Cartoon: Brad W. Foster

From David Langford, 94 London Road, Reading, Berks, RG1 5AU, UK. Web news.ansible.co.uk. ISSN 0265-9816 (print); 1740-942X (e). Logo: Dan Steffan. Cartoon: Brad W. Foster. Available for SAE or a mulbus, a crawg, and a common creeb.

Loncon or Bust. Yes, I'll be at the London Worldcon, though not with scores of programme appearances: only the heavily populated panel 'Evolution of the SF Encyclopedia' (6pm Friday). Otherwise I'll be wandering round seeking cutting-edge gossip and failing to hear it. SF Encyclopedia news: on 1 August the online text passed the 4.5 million words mark and John Clute's personal word count exceeded 2 million.


The Doom of the Great City

Ellen Datlow and Chelsea Quinn Yarbro are the two winners of the World Fantasy Award life achievement honour for 2014.

Albus Dumbledore headed the Times Educational Supplement poll for UK teachers' favourite role model. (Independent, 25 July) [MPJ]

Gregory Feeley, reading a Hugo nominee, was 'fascinated by the eruption of eyebrows beginning in Chapter 5. Although it was only with the arrival of the character Strigan that eyebrows began to be raised, cocked, and twitched, pretty soon other characters were doing it, too.
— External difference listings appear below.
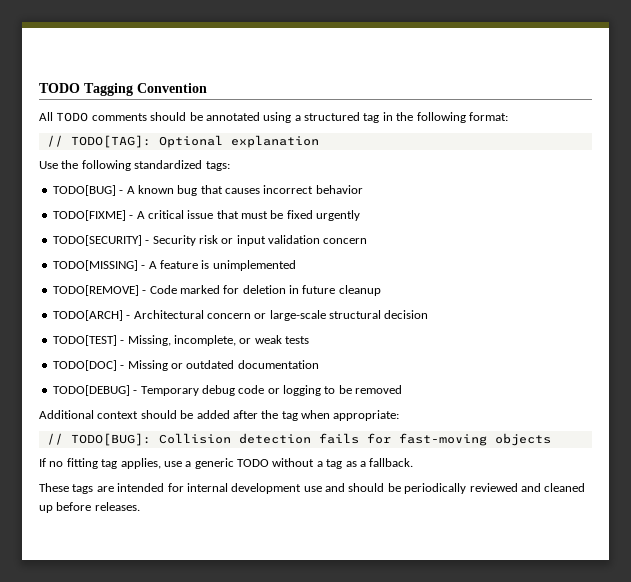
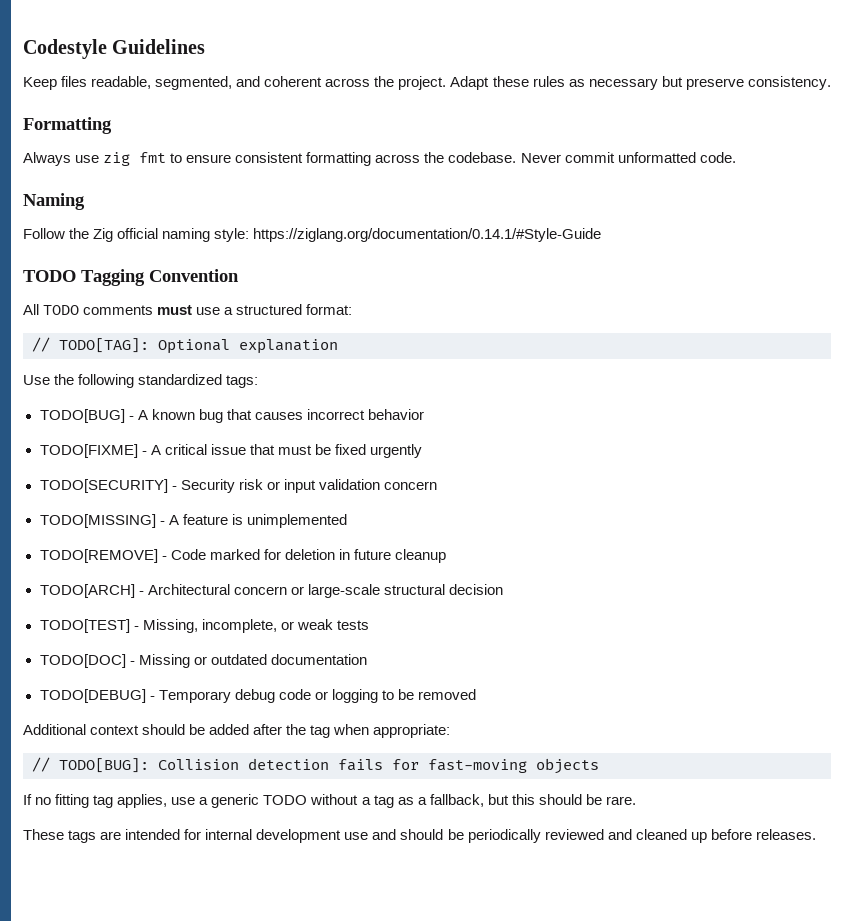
+ Codestyle Guidelines
+ Keep files readable, segmented, and coherent across the project. Adapt these rules as necessary but preserve consistency.
+ Formatting
+ Always use zig fmt to ensure consistent formatting across the codebase. Never commit unformatted code.
+ Naming
+ Follow the Zig official naming style: https://ziglang.org/documentation/0.14.1/#Style-Guide
- All TODO comments should be annotated using a structured tag in the following format:
+ All TODO comments must use a structured format:
- If no fitting tag applies, use a generic TODO without a tag as a fallback.
+ If no fitting tag applies, use a generic TODO without a tag as a fallback, but this should be rare.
Is the author telling us, with Wolfean subtlety, that some kind of infection is spreading among her characters?' Thus, Dept of Ancillary Eyebrows: 'Strigan held the icon out, raised a steel-gray eyebrow.' 'She raised an eyebrow, tilted her head slightly.' 'Strigan said nothing, only twitched one gray eyebrow.' '... she walked into the main living space, stopped, folded her arms, and cocked an eyebrow.' 'Anaander Mianaai turned to her, eyebrow raised.' 'The eyebrow rose farther.' 'Strigan raised an eyebrow ...' 'Strigan raised one skeptical eyebrow.' '... the siren elicited no more than an upward glance and a raised eyebrow.' 'The Lord of the Radch raised one graying eyebrow.' 'Anaander Mianaai [...] raised one grayed eyebrow.' 'Strigan cocked one gray eyebrow ...' 'She raised one eyebrow, and then another, disbelieving.' 'It was my turn to raise a skeptical eyebrow.' 'Lieutenant Issaaia raised an eyebrow.' 'She raised an eyebrow.' 'Moments later, at the mention of Ime, eyebrows twitched.' 'Her eyebrows twitched just slightly.' 'She lifted an eyebrow.' 'It was guaranteed to lift Radchaai eyebrows ...' 'Inspector Supervisor Skaaiat raised an eyebrow ...' 'I raised an eyebrow.' 'I raised one eyebrow and a shoulder ...' 'At Inspector Supervisor Skaaiat's raised eyebrow Seivarden added ...' '[P]eople had stared and whispered, or just raised their eyebrows.' 'Seivarden lifted an eyebrow briefly.' 'I raised an eyebrow, incredulous.' 'I raised an eyebrow ...' 'Seivarden raised an eyebrow, sardonic.' 'I stopped and turned to look at Seivarden, raised an eyebrow.' 'This security officer did not even twitch an eyebrow.' 'The right-hand Mianaai lifted an eyebrow.' 'Mianaai lifted an eyebrow.' 'Anaander Mianaai raised an eyebrow ...' 'I didn't answer, didn't even raise an eyebrow.' 'I turned my head [...] and raised an eyebrow.' (all Ann Leckie, Ancillary Justice, 2013)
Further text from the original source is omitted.